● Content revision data
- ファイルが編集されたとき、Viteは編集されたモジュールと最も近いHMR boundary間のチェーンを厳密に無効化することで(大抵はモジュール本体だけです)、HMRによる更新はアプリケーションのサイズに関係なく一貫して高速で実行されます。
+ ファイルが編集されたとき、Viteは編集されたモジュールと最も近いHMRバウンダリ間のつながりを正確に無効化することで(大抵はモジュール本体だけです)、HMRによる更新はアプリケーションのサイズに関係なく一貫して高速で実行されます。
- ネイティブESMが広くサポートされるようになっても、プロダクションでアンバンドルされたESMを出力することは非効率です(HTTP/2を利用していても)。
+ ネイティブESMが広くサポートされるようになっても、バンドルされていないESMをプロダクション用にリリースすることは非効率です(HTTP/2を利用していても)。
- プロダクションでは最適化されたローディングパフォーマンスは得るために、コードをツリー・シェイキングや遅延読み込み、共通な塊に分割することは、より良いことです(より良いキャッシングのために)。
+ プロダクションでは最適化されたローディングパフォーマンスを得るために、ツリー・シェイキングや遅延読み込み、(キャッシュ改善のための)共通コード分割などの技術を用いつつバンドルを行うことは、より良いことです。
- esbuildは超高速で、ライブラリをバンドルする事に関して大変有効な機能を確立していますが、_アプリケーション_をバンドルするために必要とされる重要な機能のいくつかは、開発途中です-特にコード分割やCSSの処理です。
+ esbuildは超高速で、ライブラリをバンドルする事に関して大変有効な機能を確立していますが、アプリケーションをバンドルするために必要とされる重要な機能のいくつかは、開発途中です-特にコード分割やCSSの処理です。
...
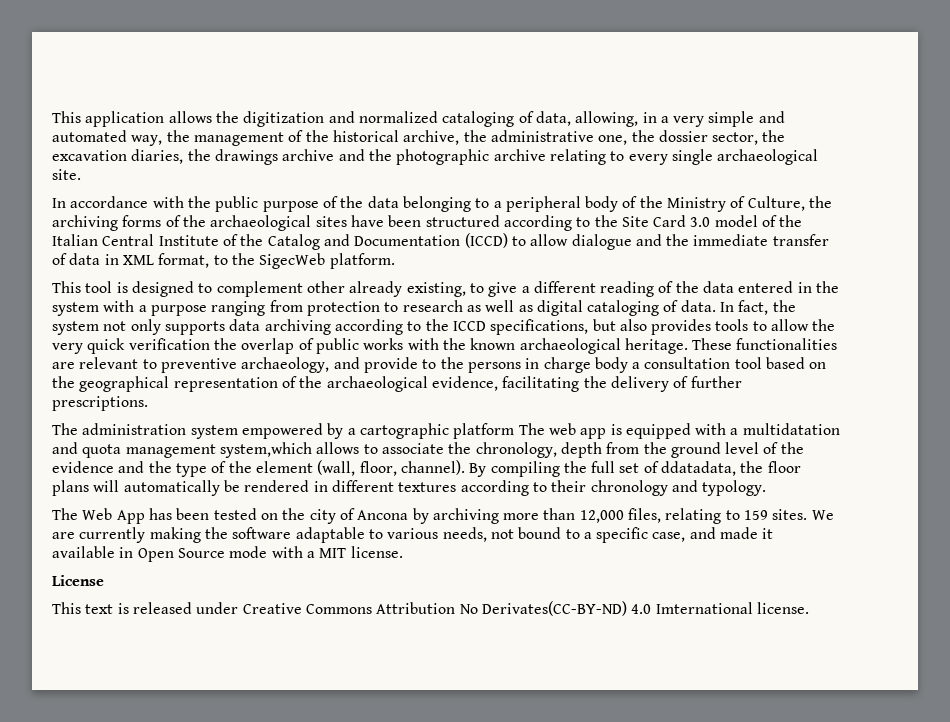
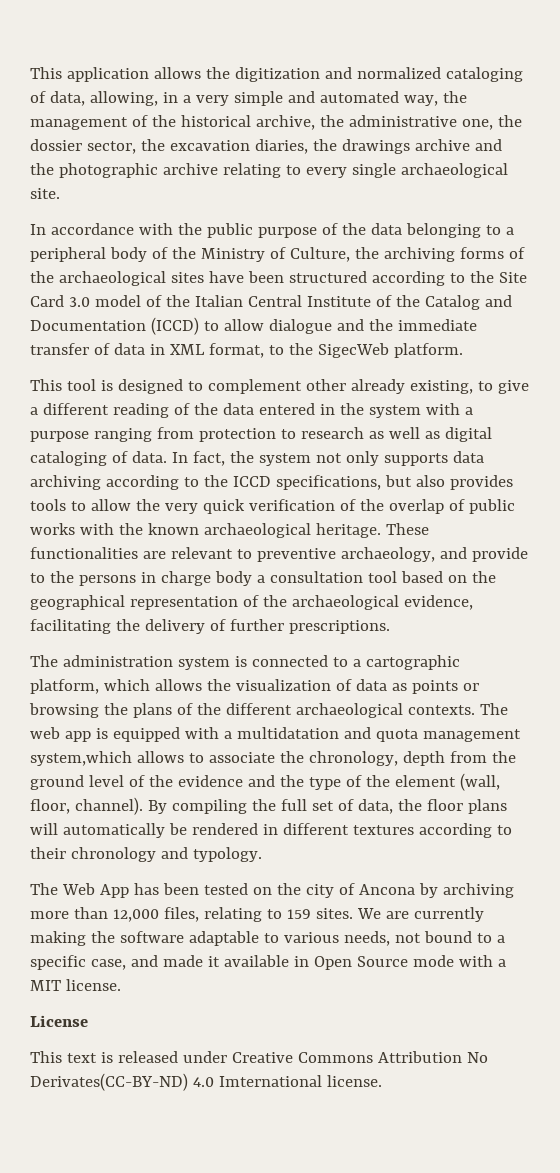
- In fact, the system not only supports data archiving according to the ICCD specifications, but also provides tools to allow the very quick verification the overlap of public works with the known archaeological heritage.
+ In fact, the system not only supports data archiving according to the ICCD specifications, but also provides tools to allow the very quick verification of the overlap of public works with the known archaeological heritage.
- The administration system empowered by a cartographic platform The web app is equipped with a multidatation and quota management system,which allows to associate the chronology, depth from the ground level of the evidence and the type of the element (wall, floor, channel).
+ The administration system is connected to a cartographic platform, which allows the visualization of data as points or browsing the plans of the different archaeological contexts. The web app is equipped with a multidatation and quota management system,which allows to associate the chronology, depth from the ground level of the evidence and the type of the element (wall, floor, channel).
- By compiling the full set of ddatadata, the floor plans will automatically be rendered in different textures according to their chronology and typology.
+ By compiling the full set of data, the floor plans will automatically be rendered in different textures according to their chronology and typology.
...
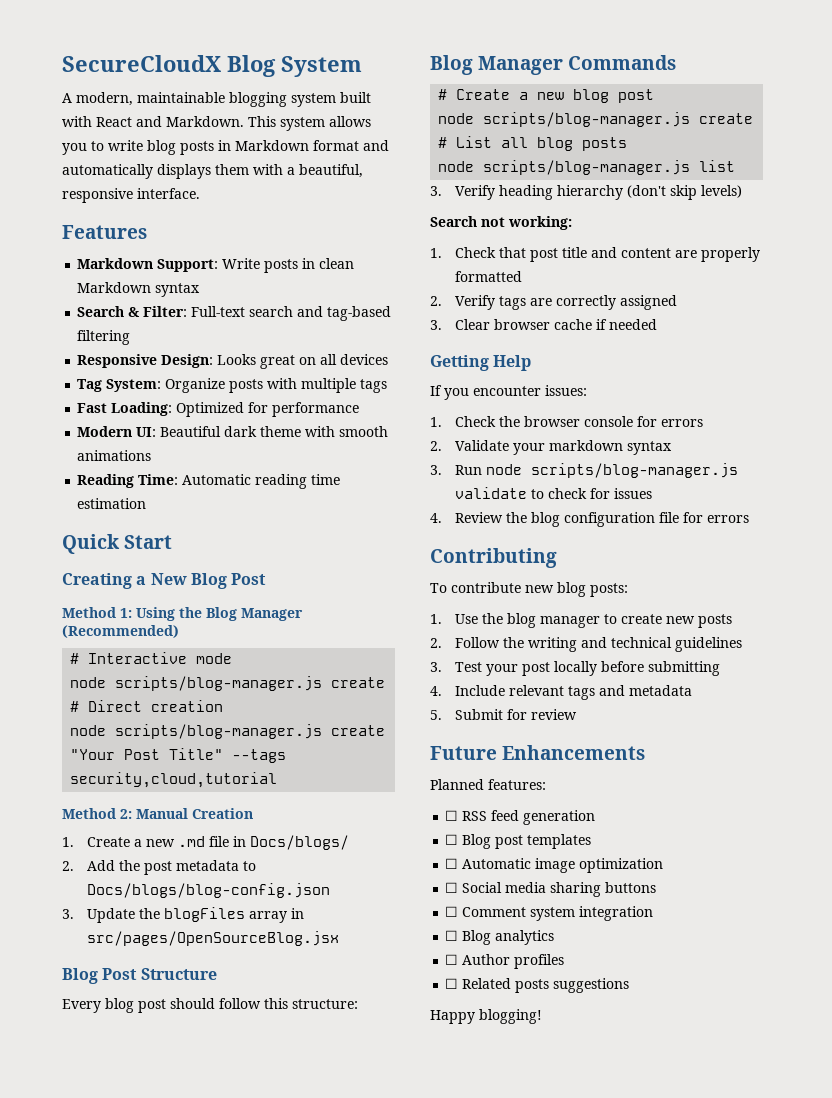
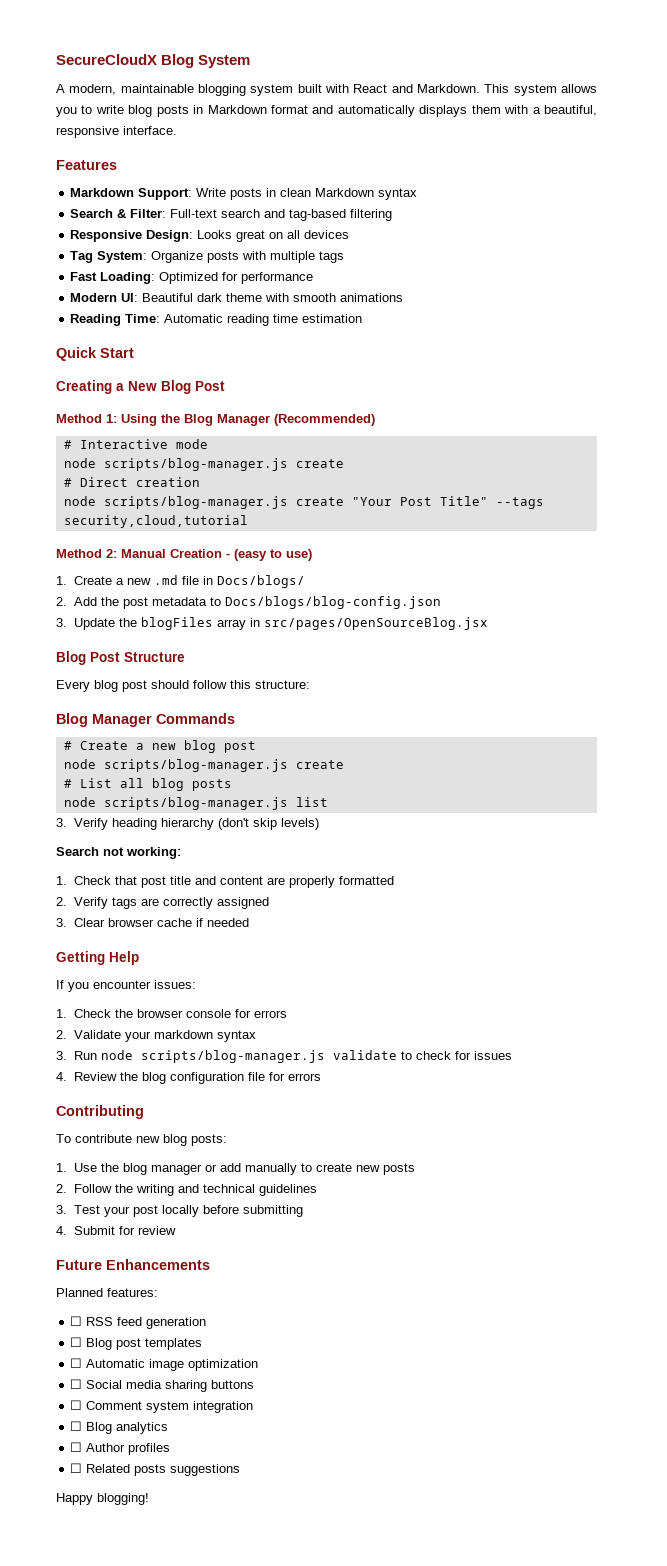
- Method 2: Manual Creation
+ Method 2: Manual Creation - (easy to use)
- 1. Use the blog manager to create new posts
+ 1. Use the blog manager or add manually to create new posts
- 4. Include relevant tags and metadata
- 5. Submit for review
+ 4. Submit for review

● PROBLEM DETAILS
Reproduce, word for word and in full, only the lines above that start at the line with "- 4. Include relevant tags and metadata" and run through the line with "4. Submit for review", both ends included.

● RESULT OF THIS EXERCISE
- 4. Include relevant tags and metadata
- 5. Submit for review
+ 4. Submit for review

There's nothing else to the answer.